The second coat is applied from about 45 degrees off top dead center up, followed by the final coat that is applied from about 10 degrees off top to vertical.

Even with the zenithal base coat, I like to get some recess shades in place to help with differentiate features at a distance, you might be able to get away without doing this if you instead blend on some panel highlights but that’s a bit more than I want to do on these fellows. For highlights, like the Pallid Wych here, I mostly tend to target the upper edges of stuff and spend the most time in the upper third of the model which can help to keep your eyes away from the boring stuff.

After the purple armour is complete I started with some base coats trying to leverage contrast paints as much as possible mainly because I dislike doing basecoats to be honest. It might not be super obvious but the Guilliman Flesh is used on the severed heads, it will look a bit off till you highlight it in my experience, so be patent if you find it looks bad for a while.

The skin is nothing special but I like the contrast it has with the rest of the scheme, I would suggest adding some more variation to the skin colours if you want each marine a bit more individual. I laid down the base coat and wash for the cloak now as we will need to do a sequence of washes to get my desired effect, I tend to leave some areas that need highlights to work if I know that the scheme can have these segments with long drying times.

I continued to build up the dirty end, this time in Nuln Oil instead of Agrax to provide a colour separate from the general dirt on the cloak. The gross pustules are also a simple contrast detail, I missed about a hundred of those things and you could consider going back for a quick highlight on them possibly with something like Ushabti.

Here I finished up the cloak with the final wash and some simple highlights.

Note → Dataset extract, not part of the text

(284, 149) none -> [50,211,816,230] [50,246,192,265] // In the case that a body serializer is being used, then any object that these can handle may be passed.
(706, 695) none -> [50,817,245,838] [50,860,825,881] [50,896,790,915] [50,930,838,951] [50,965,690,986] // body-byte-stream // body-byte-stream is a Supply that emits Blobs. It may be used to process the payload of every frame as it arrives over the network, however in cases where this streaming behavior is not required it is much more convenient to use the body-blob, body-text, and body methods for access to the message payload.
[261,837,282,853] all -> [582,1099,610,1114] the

I cheat a bit on the wings as the contrast plus wash produces a nice if dirty gradient, you could consider a highlight of near white if wanted to push it a bit further.

The main thing to mention here is how much I love Snakebite over washed leadbelcher, it makes great low effort weathered brass.

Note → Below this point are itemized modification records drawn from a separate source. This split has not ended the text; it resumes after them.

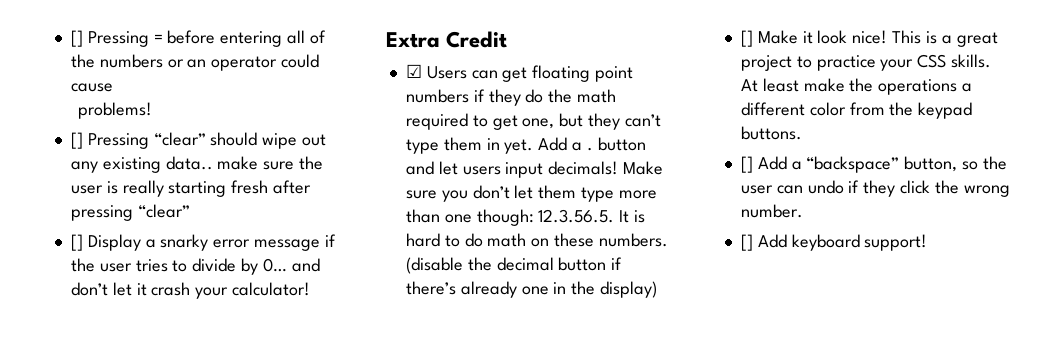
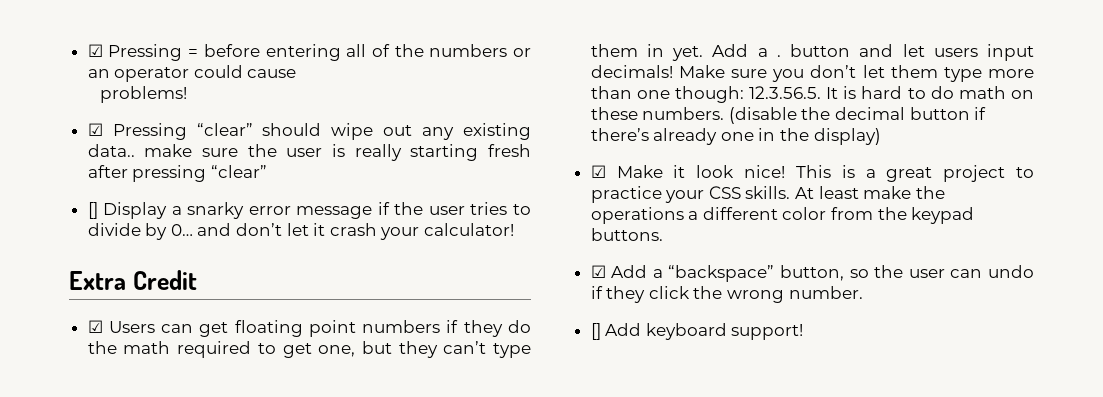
[70,30,83,47] [] -> [87,44,103,57] ☑
[70,132,83,149] [] -> [87,123,103,136] ☑
[740,30,753,47] [] -> [590,165,606,178] ☑
[740,156,753,173] [] -> [590,265,606,278] ☑

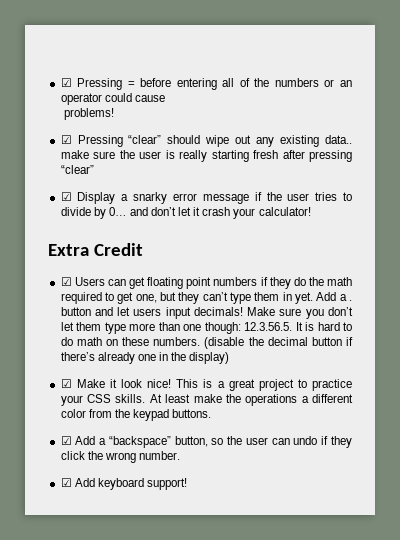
[87,202,98,219] [] -> [60,192,72,201] ☑
[590,323,601,340] [] -> [60,478,72,487] ☑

I did not have a the exact colour I wanted to highlight the severed heads with so I made a quick mix that looks about right, the proportions are not too important on small stuff like this so long as it fits the model.

I tried to go for a sickly cataract/infected eye effect for the lenses, I am fairly happy with it but the contrast might not be strong enough, you could consider adding a bit of black to the screamer for an initial basecoat.

I use Skrag Brown to make a rust wash just by watering it down heavily and applying to the rough underside and pockmarks in the steel. The last picture here is where I roughly restored the zenithal base coat on the smoke emerging from the censer on the power pack, you probably don’t need to do anything more fancy than a quick mix of rakarth and naggaroth.

I built the smoke up in a sequence of Terradon Turquoise coats, the first of which is heavily thinned with water. In between coats I did a rough freehand of the wing structure for the weird fly creature, I like using contrast paints for free hand as they have a high pigment density allowing you to avoid multiple coats on small details.

With technical paints like Nihilakh Oxide, I try target areas where corrosion from sitting water would form, primarily recesses and corners, to avoid the bronze being overwhelmed.

You can see when I get to the Wyldwood I sort of blotched it on without trying to cover the full base instead just making regions of distinct colours, now this is where I somehow forgot to coat the other areas with Nuln (don’t ask me how I have no excuse), the idea is to create a subtle variation within the swamp.

The water effect is applied from an intermediate palette, trying to pour it straight on small bases is doable but potentially messy. The Gorthor Brown is streaked into the water effects approximately where the model would have been walking to create a nice disturbed mud effect.

I do this with the thin end of a GW spatula, lightly stabbing it into the open pot to get a tiny bead of paint that I then dab right behind their feet and streak back to the rim. Note that you don’t need to get all the paint into the water, just sticking it in should leave enough.

Clean up the rims with your choice of black, throw on some swampy looking tufts and you are done!